- **Task instructions**: All of the data below should come back exactly as written, minus its images.

Change detection data:
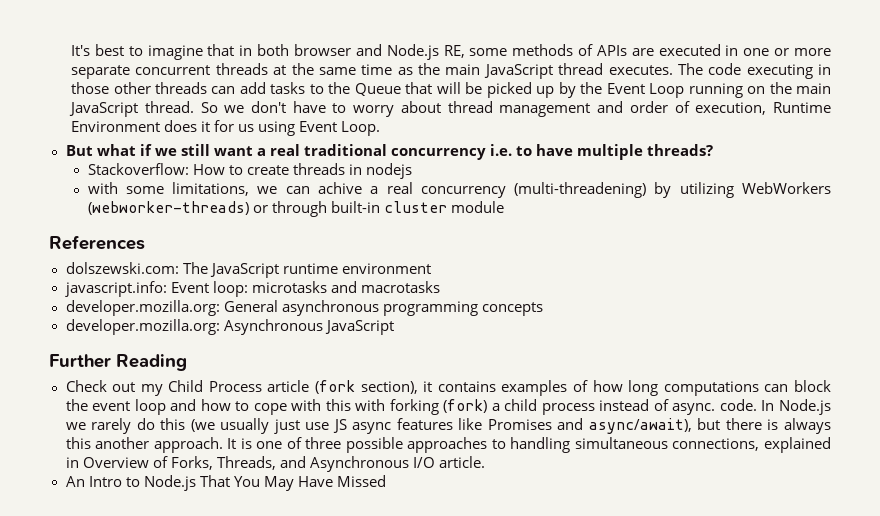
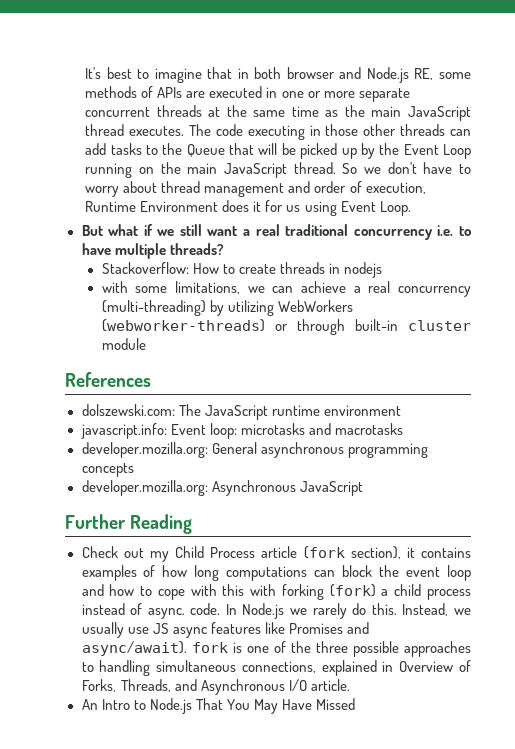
[317,182,362,194] achive -> [301,281,347,293] achieve
[514,182,647,198] (multi-threadening) -> [101,300,206,316] (multi-threading)
[160,418,300,434] this (we usually just -> [371,603,471,616] [81,622,124,638] this. Instead, we usually
[588,418,832,434] [65,437,237,453] async/await), but there is always this another approach. It -> [81,641,228,656] async/await). fork
(302, 443) none -> [290,641,311,653] the

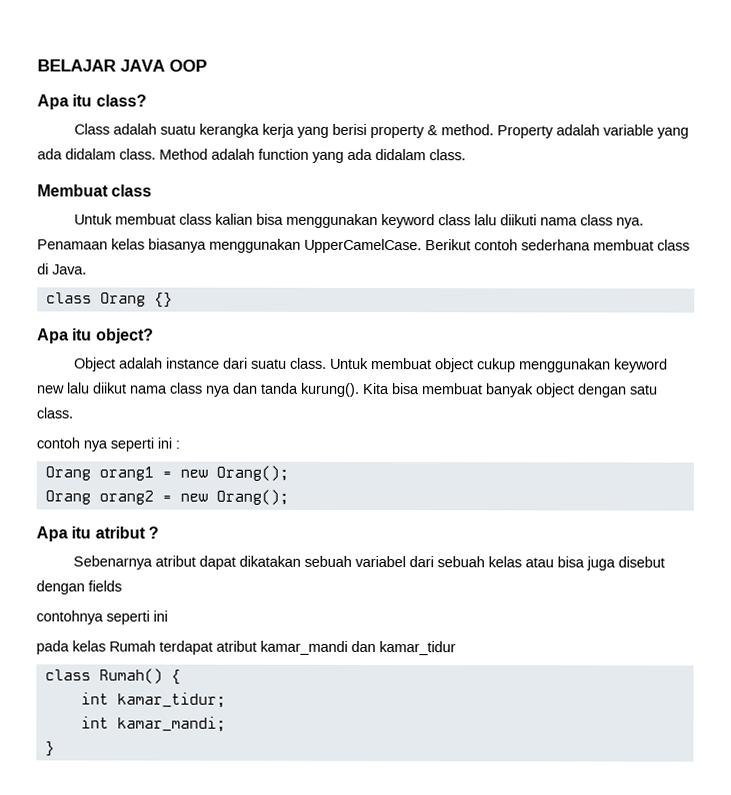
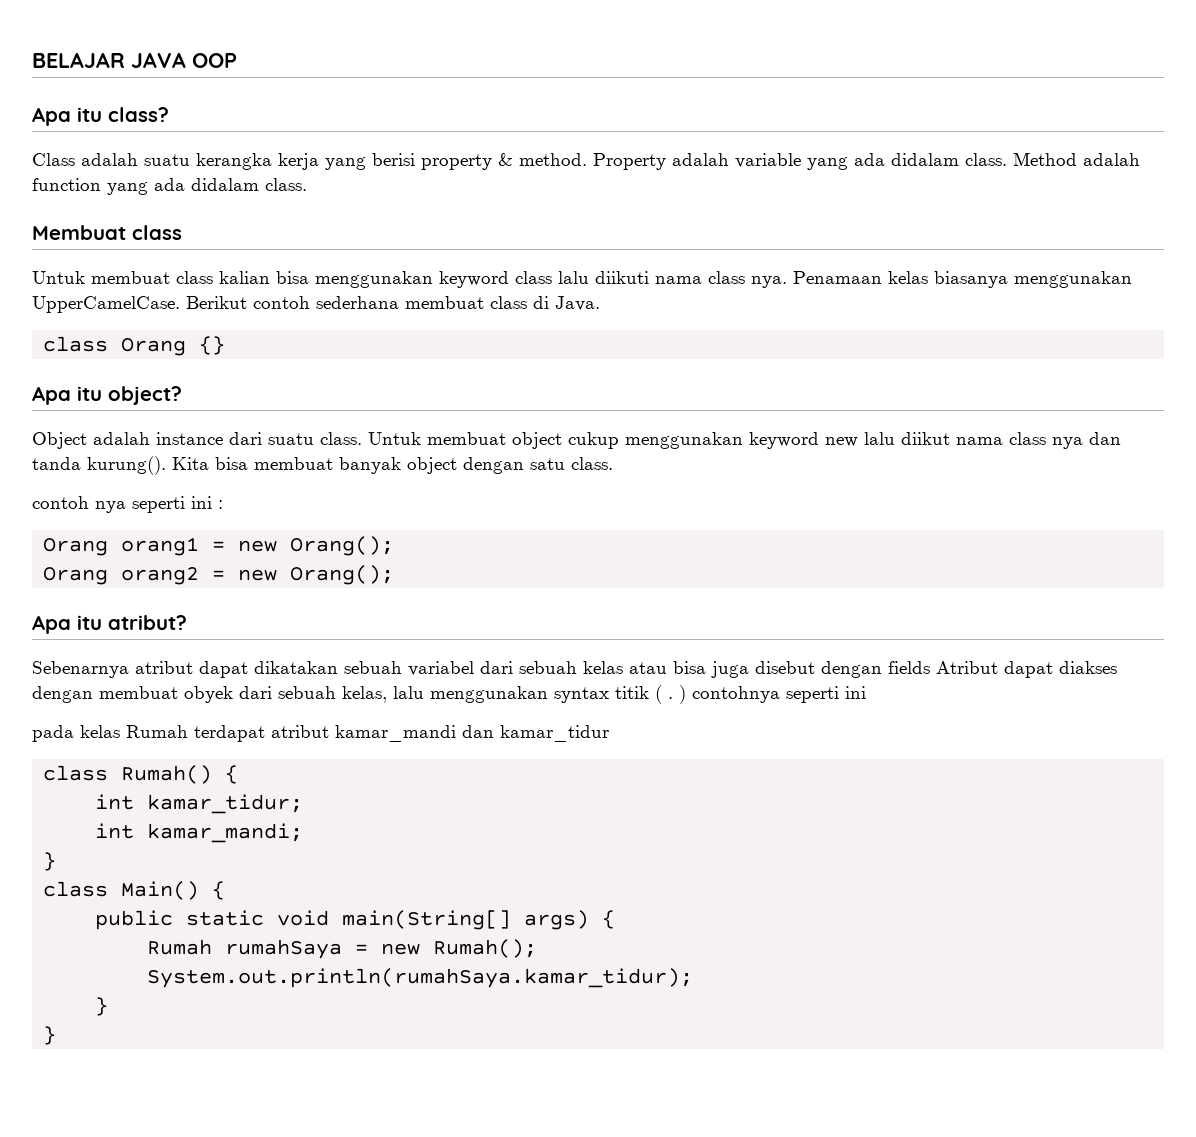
[94,526,159,539] atribut ? -> [108,615,187,630] atribut?
(122, 586) // -> [936,661,1117,678] [32,685,686,704] Atribut dapat diakses dengan membuat obyek dari sebuah kelas, lalu menggunakan syntax titik ( . )
(55, 749) none -> [43,881,226,900] [95,910,616,930] [147,939,538,959] [147,968,694,988] [95,997,109,1016] [43,1026,57,1045] // class Main() { // public static void main(String[] args) { // Rumah rumahSaya = new Rumah(); // System.out.println(rumahSaya.kamar_tidur); // } // }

- **Written response**:
[317,182,362,194] achive -> [301,281,347,293] achieve
[514,182,647,198] (multi-threadening) -> [101,300,206,316] (multi-threading)
[160,418,300,434] this (we usually just -> [371,603,471,616] [81,622,124,638] this. Instead, we usually
[588,418,832,434] [65,437,237,453] async/await), but there is always this another approach. It -> [81,641,228,656] async/await). fork
(302, 443) none -> [290,641,311,653] the

[94,526,159,539] atribut ? -> [108,615,187,630] atribut?
(122, 586) // -> [936,661,1117,678] [32,685,686,704] Atribut dapat diakses dengan membuat obyek dari sebuah kelas, lalu menggunakan syntax titik ( . )
(55, 749) none -> [43,881,226,900] [95,910,616,930] [147,939,538,959] [147,968,694,988] [95,997,109,1016] [43,1026,57,1045] // class Main() { // public static void main(String[] args) { // Rumah rumahSaya = new Rumah(); // System.out.println(rumahSaya.kamar_tidur); // } // }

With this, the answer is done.